--- Given information Enclosed Below ---
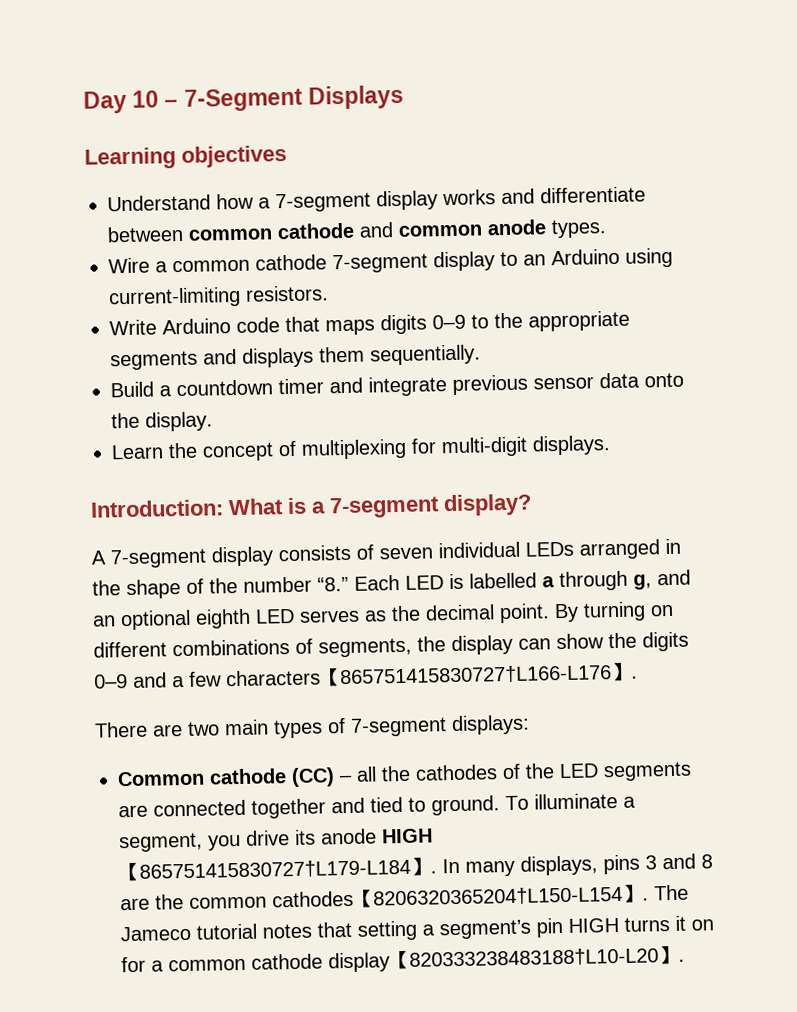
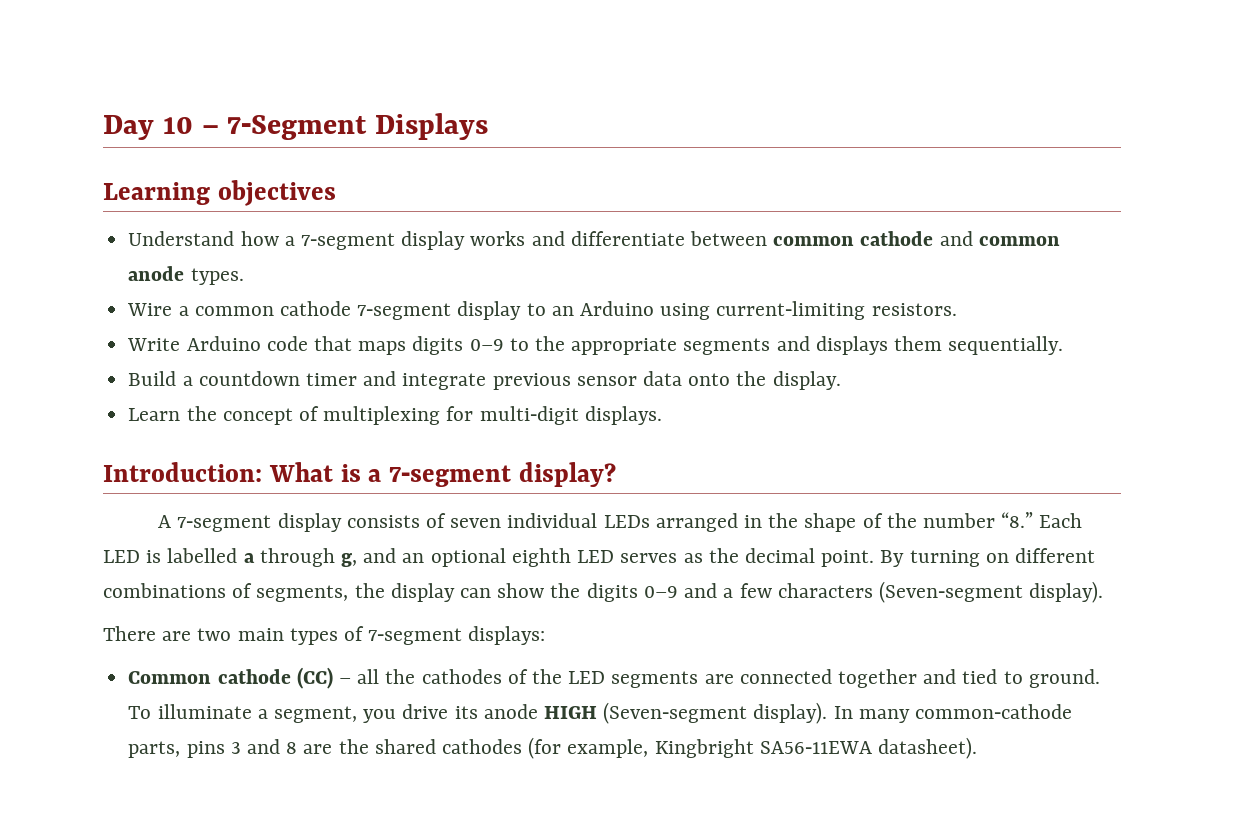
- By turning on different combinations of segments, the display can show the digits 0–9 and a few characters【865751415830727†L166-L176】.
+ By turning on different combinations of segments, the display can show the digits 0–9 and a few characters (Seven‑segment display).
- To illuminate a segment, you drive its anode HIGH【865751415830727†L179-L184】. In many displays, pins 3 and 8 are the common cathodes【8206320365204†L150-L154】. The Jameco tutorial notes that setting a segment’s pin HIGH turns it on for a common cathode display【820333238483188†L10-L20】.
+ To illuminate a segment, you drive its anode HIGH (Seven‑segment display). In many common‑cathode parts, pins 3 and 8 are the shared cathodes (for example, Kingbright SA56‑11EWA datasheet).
--- End of Enclosed Given information ---
--- Given information Enclosed Below ---
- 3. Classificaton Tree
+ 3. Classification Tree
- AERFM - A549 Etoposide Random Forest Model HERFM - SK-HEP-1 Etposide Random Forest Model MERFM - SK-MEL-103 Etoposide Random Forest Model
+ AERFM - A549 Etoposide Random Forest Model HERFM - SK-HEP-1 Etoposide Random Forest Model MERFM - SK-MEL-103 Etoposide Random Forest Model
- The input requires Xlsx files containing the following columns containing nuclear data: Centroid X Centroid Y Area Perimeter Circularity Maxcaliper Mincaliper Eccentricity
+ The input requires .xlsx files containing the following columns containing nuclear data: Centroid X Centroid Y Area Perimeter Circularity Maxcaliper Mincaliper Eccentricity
--- End of Enclosed Given information ---
--- Given information Enclosed Below ---
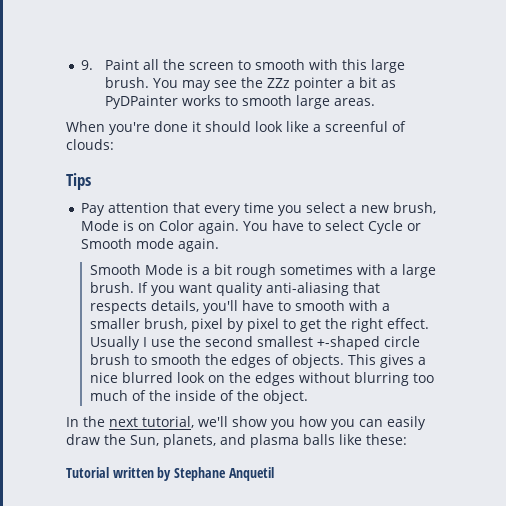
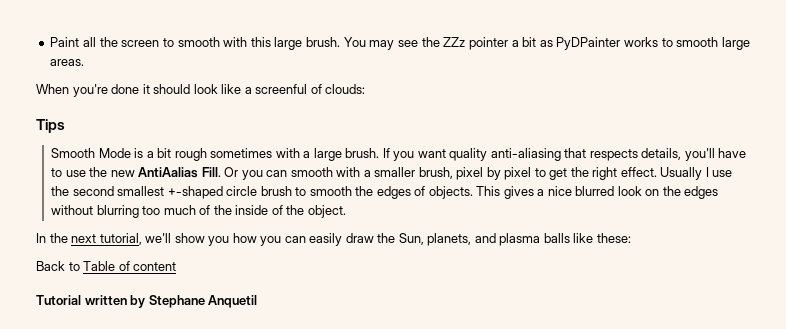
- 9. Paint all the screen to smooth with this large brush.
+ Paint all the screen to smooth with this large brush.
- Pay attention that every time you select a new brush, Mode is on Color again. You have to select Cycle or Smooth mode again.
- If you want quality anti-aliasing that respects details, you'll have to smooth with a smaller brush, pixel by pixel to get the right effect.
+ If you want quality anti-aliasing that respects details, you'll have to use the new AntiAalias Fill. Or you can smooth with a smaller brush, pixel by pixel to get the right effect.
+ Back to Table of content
--- End of Enclosed Given information ---
## Task prompt
A complete answer gives every line of the records holding "large".

## Solution below
- 9. Paint all the screen to smooth with this large brush.
+ Paint all the screen to smooth with this large brush.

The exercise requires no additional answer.